At 18, he married 17-year-old Sandy, a girl he met on the beach.

“We both grew up on concrete, but being in California, that meant there were places to escape — the mountains, the beach, the forests and parks. We both wanted to leave Orange County, we just didn’t know it until we came to East Texas.

He worked some on a ranch, building fence.

“We loved it,” Rick said. “We lived in a little trailer with nobody around but us — every day, I rode a horse out on the fence lines.”

He was a Lone Star Steeler for a while, bought a nice house on a broad street in Daingerfield. They built a little restaurant in Hughes Springs, sold it and then Rick opened his first “antique” shop,” a combination fix-it shop and art brokerage starving — as starving artist brokerage firm.

He’d developed an import-export business, if you will, fixing up mechanical antiques he found around here, taking the stuff to California and selling it. He brought back paintings and sculptures and such, making his Hughes Springs shop the sort of esoteric collage of art, antiques and furniture that caught the eye of John Holman.

John Holman’s a Camp County lad who took rich at the furniture business in Dallas, then retired near his hometown.

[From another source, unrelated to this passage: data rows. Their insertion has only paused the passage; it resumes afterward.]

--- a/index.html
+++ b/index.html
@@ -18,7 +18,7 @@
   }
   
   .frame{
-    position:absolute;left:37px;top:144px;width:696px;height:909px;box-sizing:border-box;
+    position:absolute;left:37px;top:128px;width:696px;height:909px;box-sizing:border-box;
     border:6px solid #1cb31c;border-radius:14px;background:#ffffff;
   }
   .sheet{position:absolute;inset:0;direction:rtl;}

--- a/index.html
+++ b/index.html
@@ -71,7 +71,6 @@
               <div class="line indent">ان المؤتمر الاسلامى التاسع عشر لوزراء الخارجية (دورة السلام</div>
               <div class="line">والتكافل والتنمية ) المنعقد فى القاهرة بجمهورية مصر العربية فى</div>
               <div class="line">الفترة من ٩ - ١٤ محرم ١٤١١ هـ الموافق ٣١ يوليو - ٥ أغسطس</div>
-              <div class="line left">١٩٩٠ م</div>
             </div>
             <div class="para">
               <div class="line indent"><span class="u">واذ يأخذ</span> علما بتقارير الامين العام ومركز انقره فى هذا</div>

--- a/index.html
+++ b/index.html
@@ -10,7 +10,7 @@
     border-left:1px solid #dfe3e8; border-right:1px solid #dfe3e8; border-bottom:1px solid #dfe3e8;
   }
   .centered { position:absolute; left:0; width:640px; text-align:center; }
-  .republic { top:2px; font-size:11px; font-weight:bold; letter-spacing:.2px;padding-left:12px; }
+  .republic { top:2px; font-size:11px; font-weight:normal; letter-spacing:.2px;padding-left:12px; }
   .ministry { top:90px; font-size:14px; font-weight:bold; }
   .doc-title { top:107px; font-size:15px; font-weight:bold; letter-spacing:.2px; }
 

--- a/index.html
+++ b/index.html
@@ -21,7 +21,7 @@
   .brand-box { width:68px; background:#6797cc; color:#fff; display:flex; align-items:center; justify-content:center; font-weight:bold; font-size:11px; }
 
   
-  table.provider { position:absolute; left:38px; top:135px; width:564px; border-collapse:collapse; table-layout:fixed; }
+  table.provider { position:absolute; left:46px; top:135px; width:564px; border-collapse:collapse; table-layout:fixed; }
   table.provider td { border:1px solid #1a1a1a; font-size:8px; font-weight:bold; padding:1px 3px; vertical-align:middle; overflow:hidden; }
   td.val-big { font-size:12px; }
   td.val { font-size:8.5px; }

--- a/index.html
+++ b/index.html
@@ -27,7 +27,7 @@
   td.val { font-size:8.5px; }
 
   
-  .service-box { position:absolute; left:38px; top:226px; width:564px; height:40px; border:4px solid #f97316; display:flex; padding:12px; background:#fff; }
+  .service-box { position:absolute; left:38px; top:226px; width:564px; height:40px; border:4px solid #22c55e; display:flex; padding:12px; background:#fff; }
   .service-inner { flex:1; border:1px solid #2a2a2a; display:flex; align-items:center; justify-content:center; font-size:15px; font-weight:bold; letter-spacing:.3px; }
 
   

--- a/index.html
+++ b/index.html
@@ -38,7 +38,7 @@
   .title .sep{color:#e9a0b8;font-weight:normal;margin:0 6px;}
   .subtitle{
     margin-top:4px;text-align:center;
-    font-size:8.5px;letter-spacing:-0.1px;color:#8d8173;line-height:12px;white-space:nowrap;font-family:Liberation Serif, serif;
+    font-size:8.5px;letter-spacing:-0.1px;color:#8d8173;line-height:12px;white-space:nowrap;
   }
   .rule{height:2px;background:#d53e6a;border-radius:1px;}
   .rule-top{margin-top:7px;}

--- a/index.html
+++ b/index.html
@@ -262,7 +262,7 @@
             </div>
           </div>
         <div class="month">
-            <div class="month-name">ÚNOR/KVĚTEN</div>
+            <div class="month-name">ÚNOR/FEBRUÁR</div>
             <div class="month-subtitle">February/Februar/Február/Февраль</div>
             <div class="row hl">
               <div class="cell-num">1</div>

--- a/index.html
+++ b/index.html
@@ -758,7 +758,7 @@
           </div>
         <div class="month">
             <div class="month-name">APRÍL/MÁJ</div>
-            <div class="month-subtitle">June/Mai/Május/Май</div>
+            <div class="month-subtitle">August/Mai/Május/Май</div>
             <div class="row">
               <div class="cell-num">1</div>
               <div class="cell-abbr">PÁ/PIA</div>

He opened the Pittsburg Antiques Center, a co-op venture of antique dealers and recruited Rick Wall to come to Pittsburg.

Rick next had a shop in the D.H. Abernathy building, next to Mayben’s Menswear, across the street from the city’s museum office in the heart of the one of the richest historic business districts in the state.

“Opening shop in Pittsburg has turned into a mile marker,” Rick said. “It’s like having a bit part in a Mayberry story.

It’s a classic Main Street Texas Main Street story.

“The downtown has a unique business mix — there not every East Texas town has antique shops mixed in with the video stores. There’s still a real soda fountain where they make malts in Taylor Drug. For people like me – from the city – Pittsburg’s a good place to stop and breathe deep. And as for business — every spring, every time there’s any kind of community festival, a few more people discover this town, a few more customers filter in my store.”

He still trades in California -plush for foyers in Vegas casinos sport some of his restored jukeboxes, gadgets for gamblers with pricey tags.

Winter’s the off season for his business, a period that he spends more time at his work bench restoring things for his shop, fixing broken legs on dining room and bedroom suites for his Pittsburg customers.

On a winter afternoon, I dropped in for a visit to check out what old stuff might be new. Rick, ever the scavenger, was in the back, sawing, nailing and sweating over a stack of cast-away lumber. Some had become wainscoting for the staircase leading to a second floor.

The upstairs was taking a new look, the wainscoting progressing around the walls – sun streamed through the windows, poured like honey across the old wooden floor. Downstairs, a small foyer between the store and his hallway workshop had been carpeted. Walls that had been bare studs my last visit gleamed with new wood – a life-sized 60s-era billboard covered the back wall.

“What’s the plan?” I asked.

“Just more room.”

“Well, this right here,” I said, standing in the foyer, “looks like my office — I just need an old typewriter on a cracker barrel. That upstairs is a studio. A photo gallery. A Pittsburg photo gallery.”

The East Texas Journal’s Pittsburg office and photo gallery opens March 7 in the back of Rick’s Antique Safari.